Provided data →

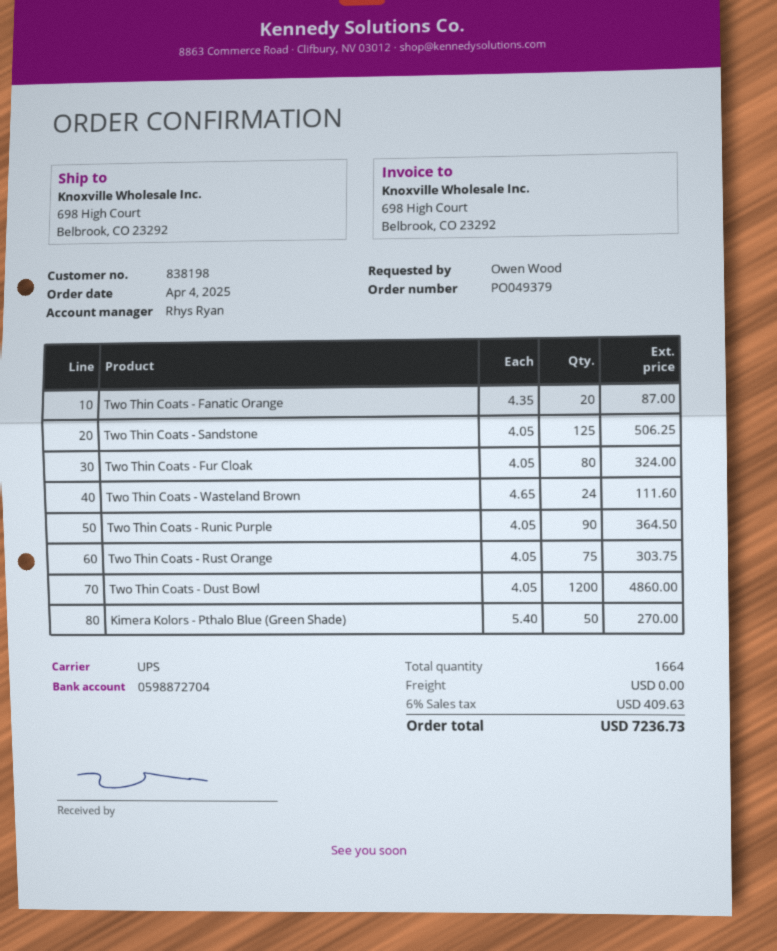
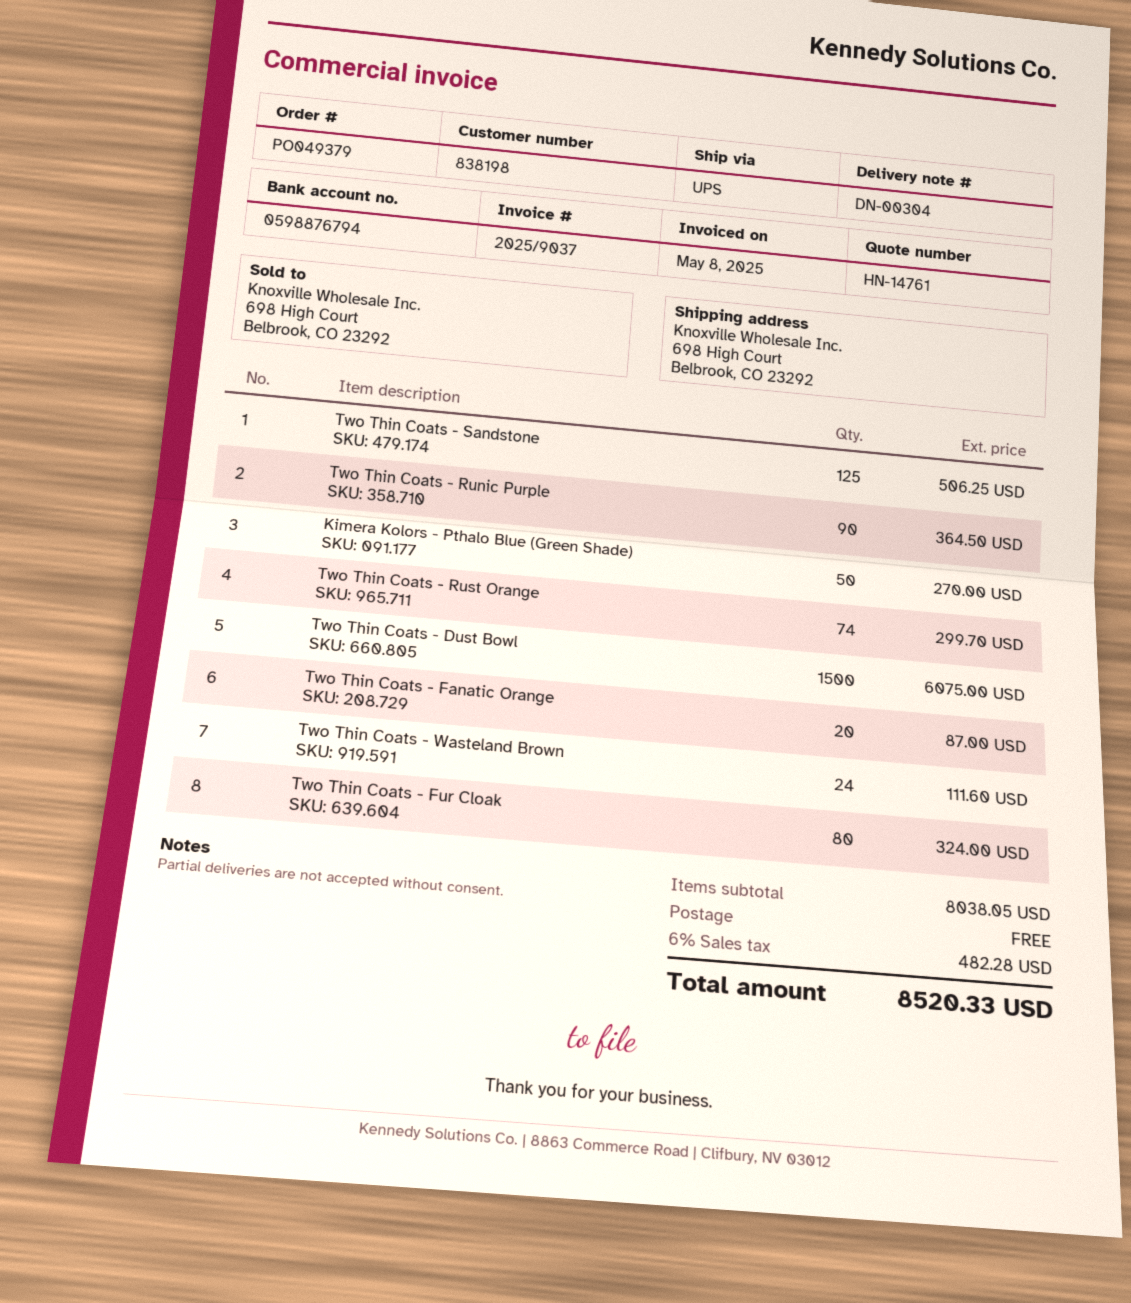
bank account: 0598872704 -> 0598876794
Two Thin Coats - Rust Orange: 75 for 303.75 -> 74 for 299.70
Two Thin Coats - Dust Bowl: 1200 for 4860.00 -> 1500 for 6075.00
tax: 6% = 409.63 -> 6% = 482.28
total: 7236.73 -> 8520.33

Task objective → Look for the string "Coats" in the listing above and copy every line holding it.

Task solution →
Two Thin Coats - Rust Orange: 75 for 303.75 -> 74 for 299.70
Two Thin Coats - Dust Bowl: 1200 for 4860.00 -> 1500 for 6075.00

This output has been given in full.